モナコのウクライナ人富豪を狙った爆発、容疑者は男性装った女 ヘビとみられるタトゥー

(CNN) モナコで先月29日、ウクライナ人の富豪が爆弾で襲撃され負傷した事件で、地元当局は男性を装ったウクライナ人の女を主な容疑者として名指しした。 国際刑事警察機構(インターポール、ICPO)の赤手配書によると、この女はアナスタシア・ベレゾフスカ容疑者(39)。
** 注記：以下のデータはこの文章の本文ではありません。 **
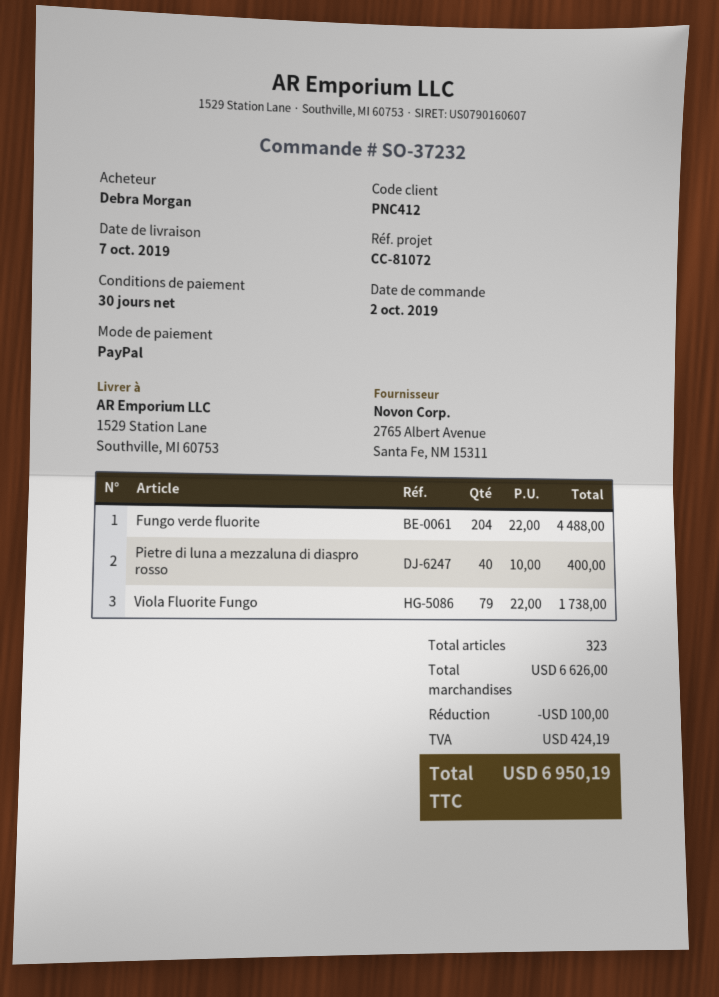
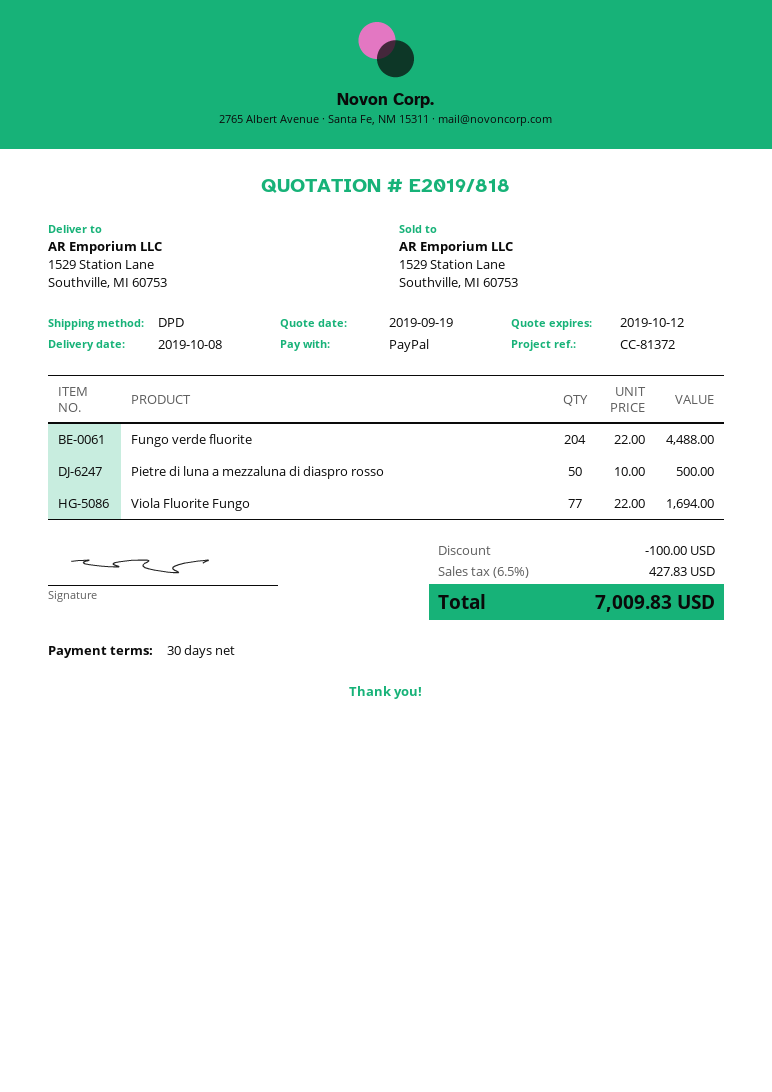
delivery date: 2019-10-07 -> 2019-10-08
reference: CC-81072 -> CC-81372
Pietre di luna a mezzaluna di diaspro rosso: 40 x 10.00 = 400.00 -> 50 x 10.00 = 500.00
Viola Fluorite Fungo: 79 x 22.00 = 1738.00 -> 77 x 22.00 = 1694.00
tax: 424.19 -> 427.83
total: 6950.19 -> 7009.83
最後に居住していた場所はドイツで、右腕の肩から肘(ひじ)にかけてヘビをモチーフにしたとみられるタトゥーが入っている。 検察によると、ベレゾフスカ容疑者は襲撃後、フランスへ逃亡し、今回の犯行のためにレンタルしたドイツ登録の車でイタリアへ向かったという。 検察は使用された爆弾の精巧さを踏まえ、複数の実行犯が関与したと指摘。モナコで男性2人が逮捕されたものの、証拠不十分のため釈放されたと付け加えた。 フランスのCNN提携局BFMTVによると、ベレゾフスカ容疑者は事件発生時から行方を追われている。モナコの高級マンションの玄関口で4日前に起きた事件では、ウクライナ出身の実業家バディム・イエルモライエフ氏を狙った爆弾が爆発した。 BFMTVは事件直後、容疑者とされる人物の写真を公開。黒いジャンパーと明るい色のズボンを着用し、黒いバケットハットの下に髪が隠れているように見えることから、メディアは当初、逃走しているのは男だと推測していた。 モナコ当局は先日、イエルモライエフ氏と女性1人、子ども1人が爆発で負傷したと発表したものの、「ウクライナ出身の家族」であることを確認した以外、被害者の身元について明確に公表していない。 検察は3日、被害者のうち1人はいまも命に関わる容体で、1人は重傷、もう1人は軽傷だと発表した。建物の外の路上でも、ガラス片で2人が負傷した。 動機は依然不明だが、モナコの検事は先日の発表で、事件を「暗殺未遂」と形容した。モナコは厳重な監視が敷かれた治安の良い街で、街中で爆弾による暗殺未遂事件が確認されたのは初めて。